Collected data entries
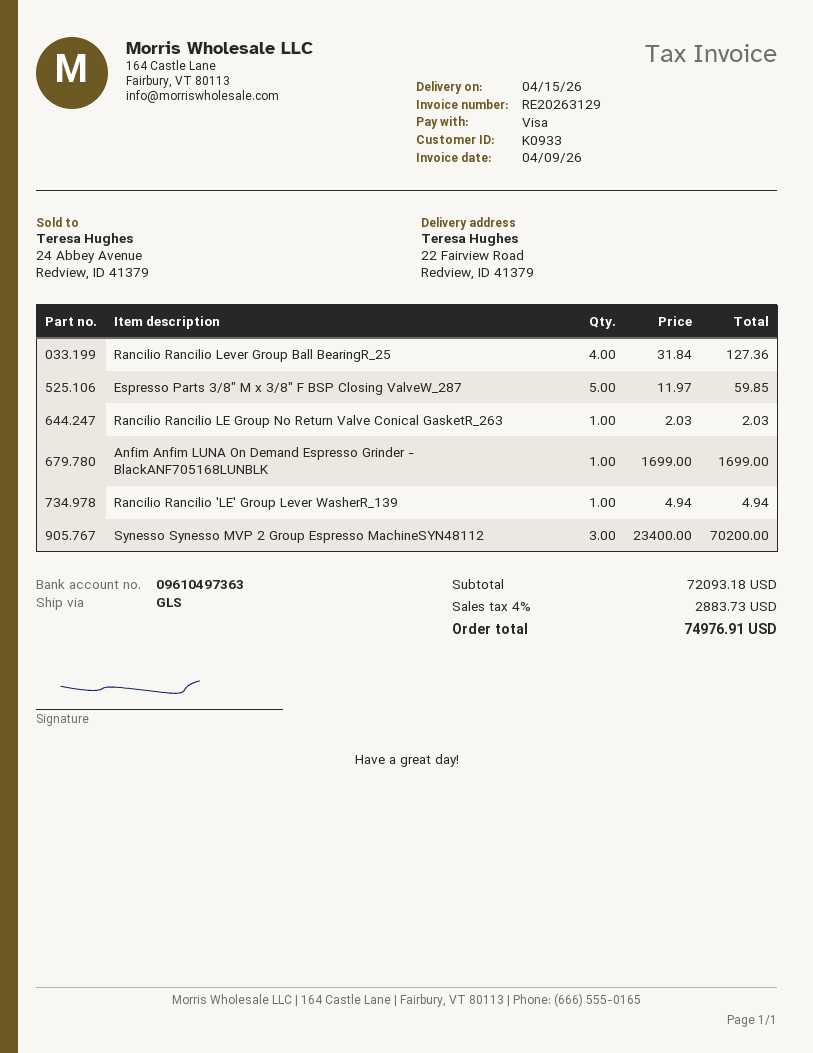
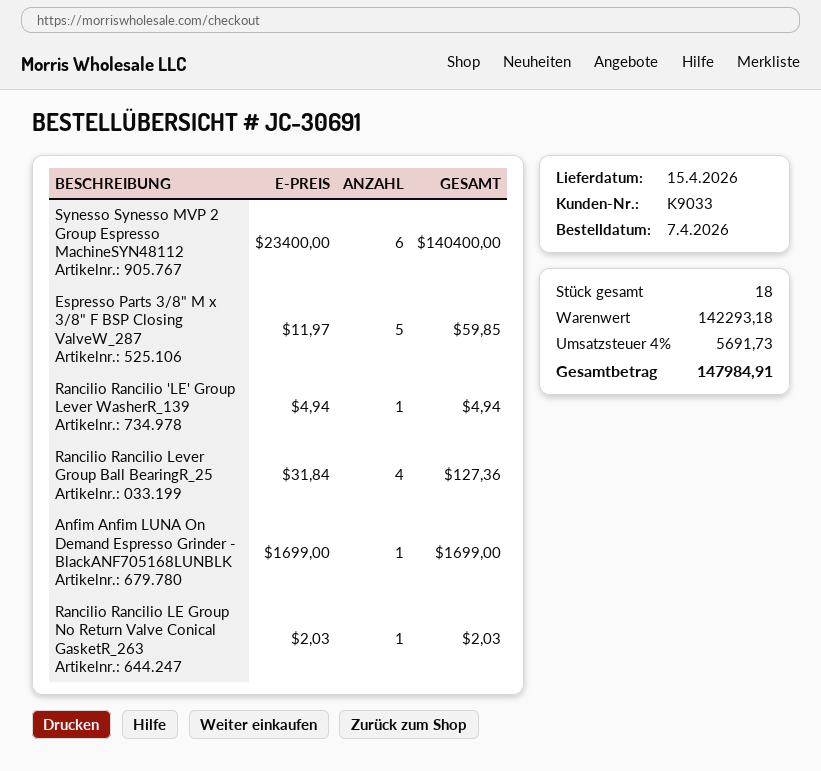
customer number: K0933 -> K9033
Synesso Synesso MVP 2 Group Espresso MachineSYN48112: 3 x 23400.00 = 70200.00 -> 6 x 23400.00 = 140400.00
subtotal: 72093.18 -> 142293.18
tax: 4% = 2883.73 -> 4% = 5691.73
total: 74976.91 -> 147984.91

* * *

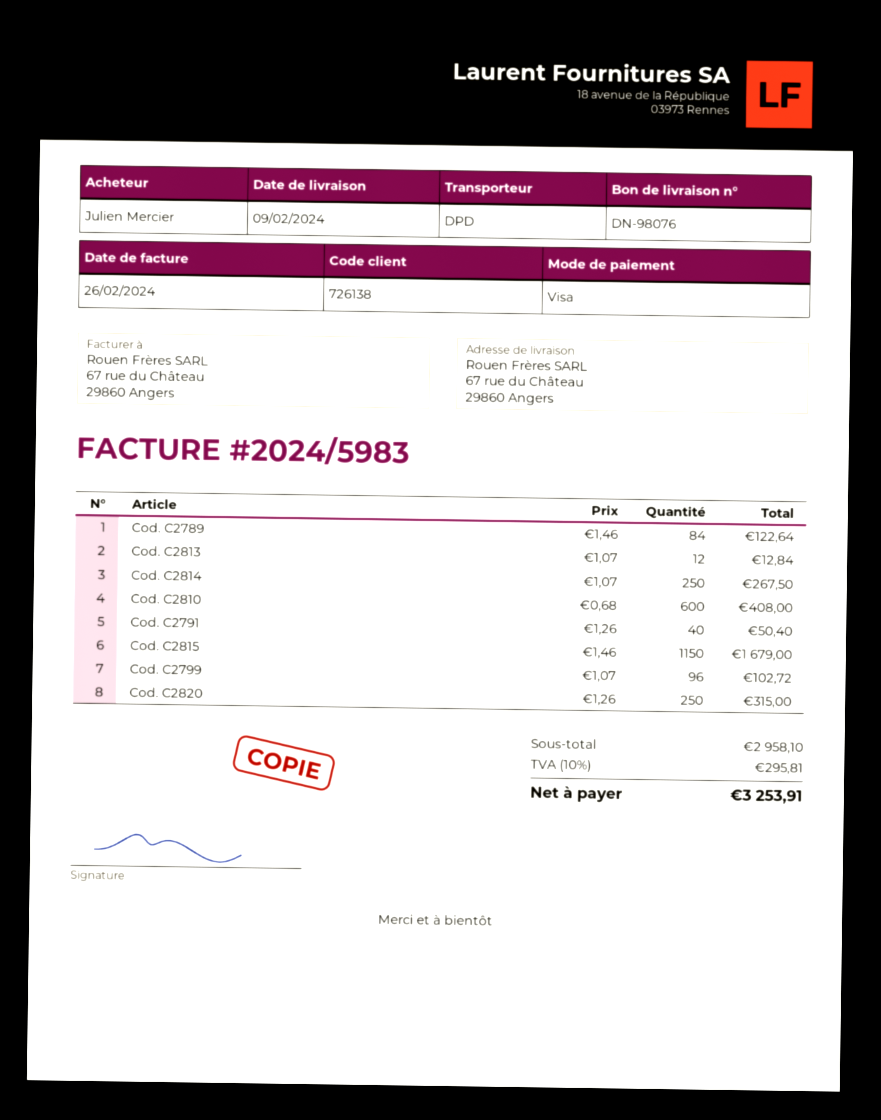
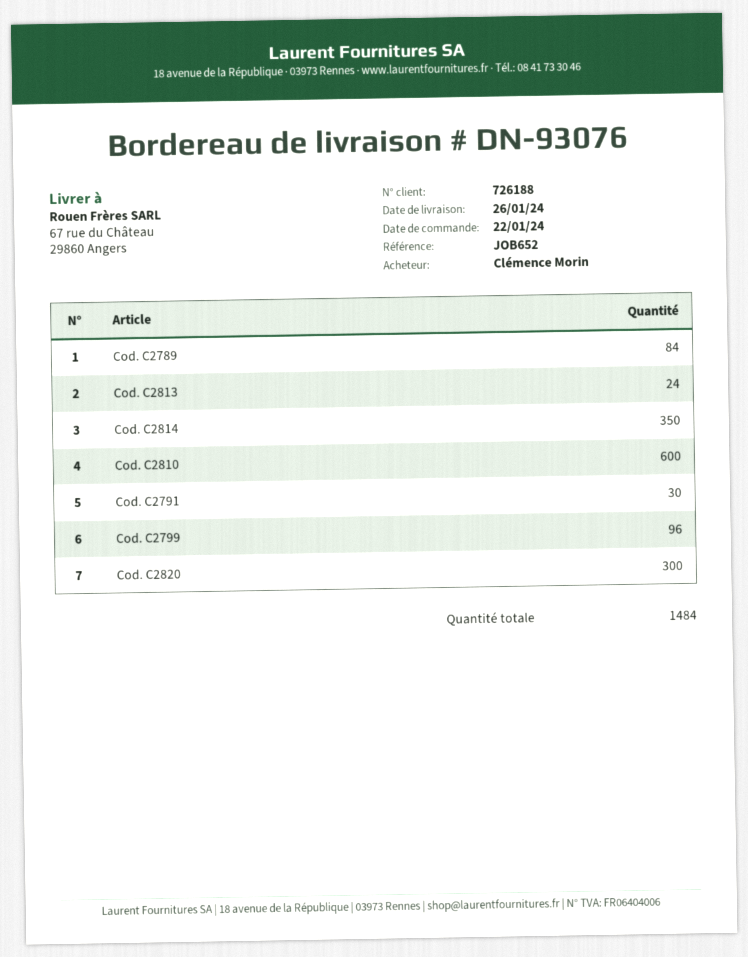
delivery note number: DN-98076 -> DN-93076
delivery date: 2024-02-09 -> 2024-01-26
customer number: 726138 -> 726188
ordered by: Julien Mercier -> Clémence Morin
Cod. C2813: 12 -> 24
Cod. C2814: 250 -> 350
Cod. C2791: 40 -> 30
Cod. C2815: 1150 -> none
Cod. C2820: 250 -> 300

**ABOUT THIS EXERCISE:** After locating the line holding "customer number: K0933 -> K9033" above, output exactly that line and every line after it through the line holding "total: 74976.91 -> 147984.91". Include nothing else.

**SOLUTION FOR THIS TASK:**
customer number: K0933 -> K9033
Synesso Synesso MVP 2 Group Espresso MachineSYN48112: 3 x 23400.00 = 70200.00 -> 6 x 23400.00 = 140400.00
subtotal: 72093.18 -> 142293.18
tax: 4% = 2883.73 -> 4% = 5691.73
total: 74976.91 -> 147984.91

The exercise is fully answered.